TASK DETAILS ▸ What lines in the data below mention the string "none"? Copy them out.

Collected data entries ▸
+++
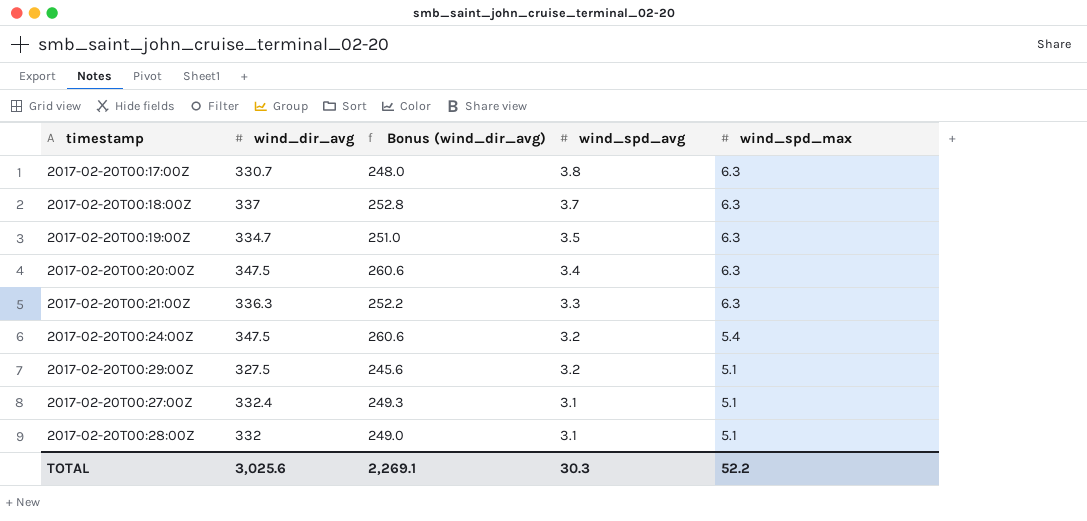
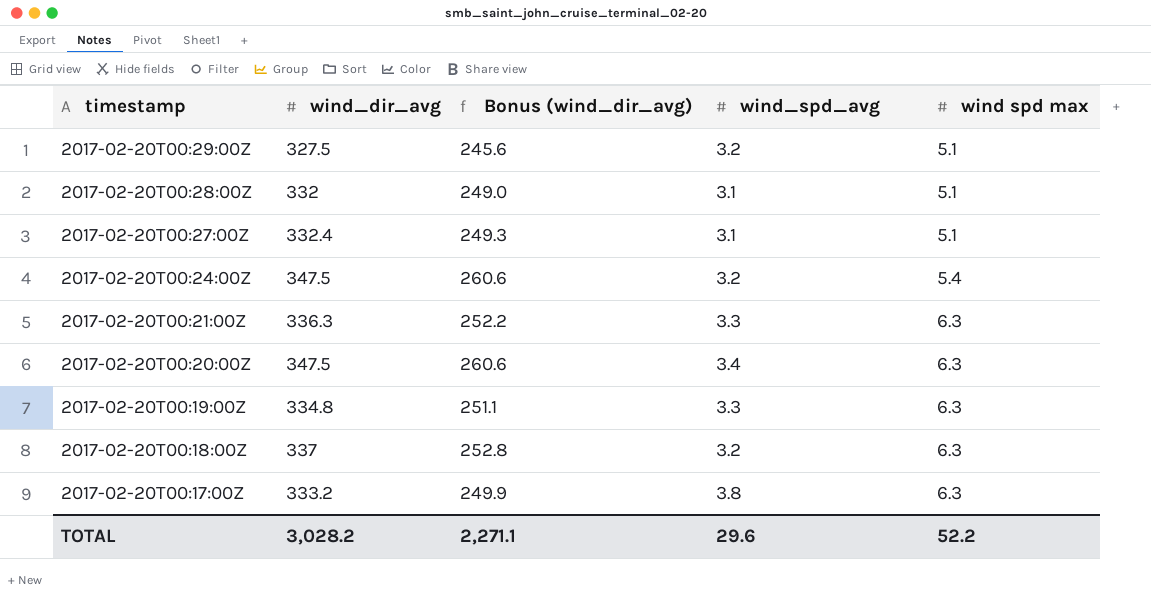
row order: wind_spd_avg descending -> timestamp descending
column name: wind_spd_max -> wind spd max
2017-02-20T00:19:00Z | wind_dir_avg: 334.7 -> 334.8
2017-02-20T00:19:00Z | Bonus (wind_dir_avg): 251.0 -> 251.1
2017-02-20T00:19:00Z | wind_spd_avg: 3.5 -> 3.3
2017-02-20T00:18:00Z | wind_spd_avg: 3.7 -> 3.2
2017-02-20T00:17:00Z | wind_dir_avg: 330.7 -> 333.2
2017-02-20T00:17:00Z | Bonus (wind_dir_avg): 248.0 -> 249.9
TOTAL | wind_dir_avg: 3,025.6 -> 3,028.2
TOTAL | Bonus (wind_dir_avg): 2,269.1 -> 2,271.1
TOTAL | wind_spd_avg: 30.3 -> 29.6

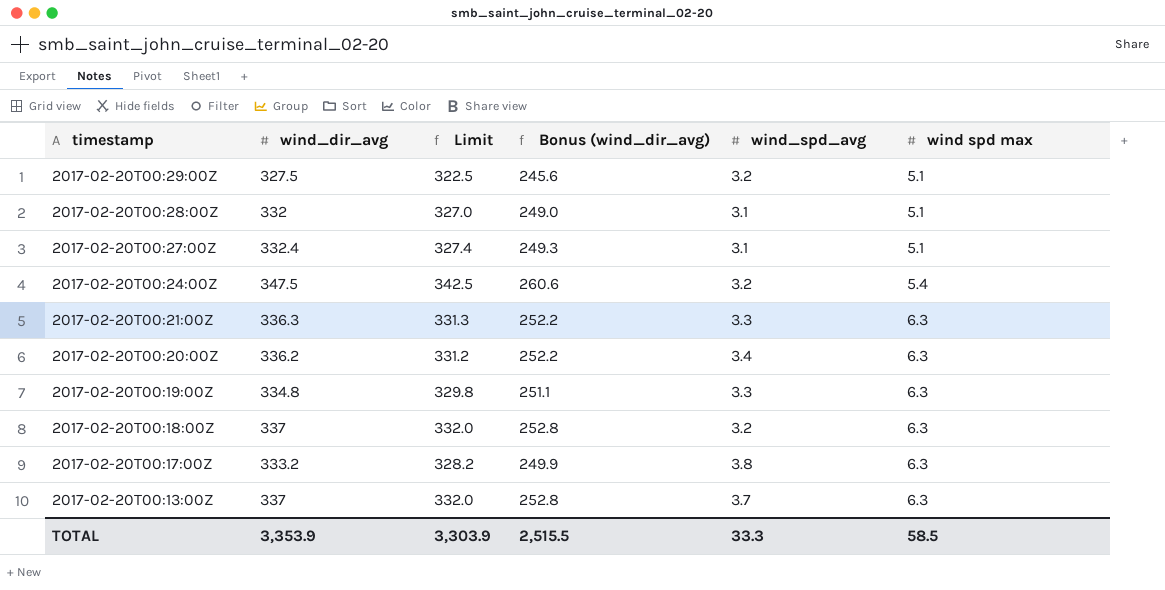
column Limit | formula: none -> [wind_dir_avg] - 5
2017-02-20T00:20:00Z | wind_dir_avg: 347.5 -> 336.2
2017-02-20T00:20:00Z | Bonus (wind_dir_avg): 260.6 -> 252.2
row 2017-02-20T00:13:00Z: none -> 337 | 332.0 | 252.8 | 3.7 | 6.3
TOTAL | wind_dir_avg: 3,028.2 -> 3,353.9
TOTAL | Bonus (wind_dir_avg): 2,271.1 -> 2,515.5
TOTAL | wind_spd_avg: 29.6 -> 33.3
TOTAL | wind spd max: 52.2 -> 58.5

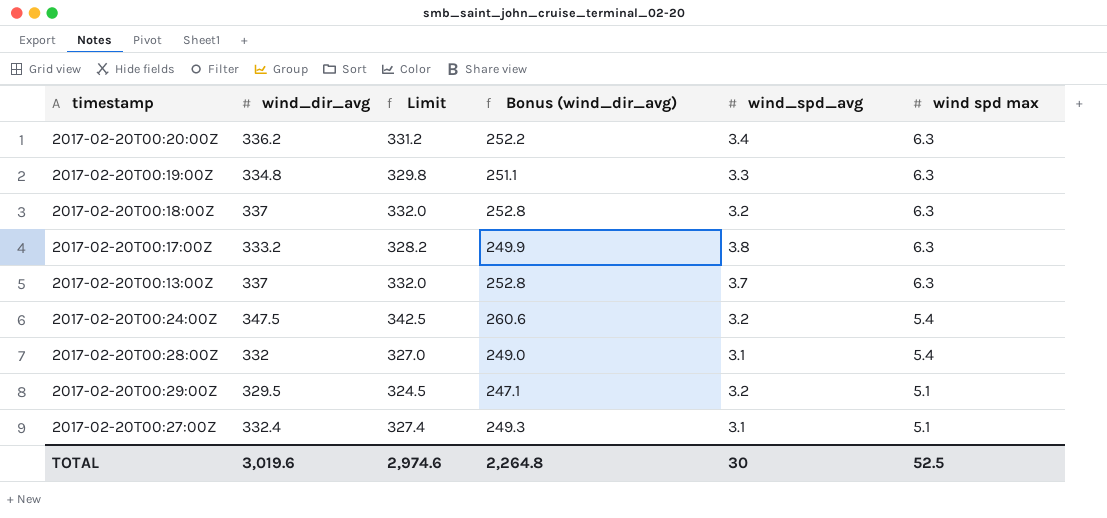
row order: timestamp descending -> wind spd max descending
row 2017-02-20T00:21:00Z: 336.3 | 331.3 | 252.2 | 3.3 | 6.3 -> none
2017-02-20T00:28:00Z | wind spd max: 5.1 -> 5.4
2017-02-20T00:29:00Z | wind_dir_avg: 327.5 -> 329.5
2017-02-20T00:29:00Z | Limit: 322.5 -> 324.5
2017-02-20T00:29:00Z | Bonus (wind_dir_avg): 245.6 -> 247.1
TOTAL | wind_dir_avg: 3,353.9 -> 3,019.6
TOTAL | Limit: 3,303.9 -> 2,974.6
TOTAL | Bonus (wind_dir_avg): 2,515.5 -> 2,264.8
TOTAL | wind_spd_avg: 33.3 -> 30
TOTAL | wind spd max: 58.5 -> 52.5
+++
EXERCISE ANSWER ▸
column Limit | formula: none -> [wind_dir_avg] - 5
row 2017-02-20T00:13:00Z: none -> 337 | 332.0 | 252.8 | 3.7 | 6.3
row 2017-02-20T00:21:00Z: 336.3 | 331.3 | 252.2 | 3.3 | 6.3 -> none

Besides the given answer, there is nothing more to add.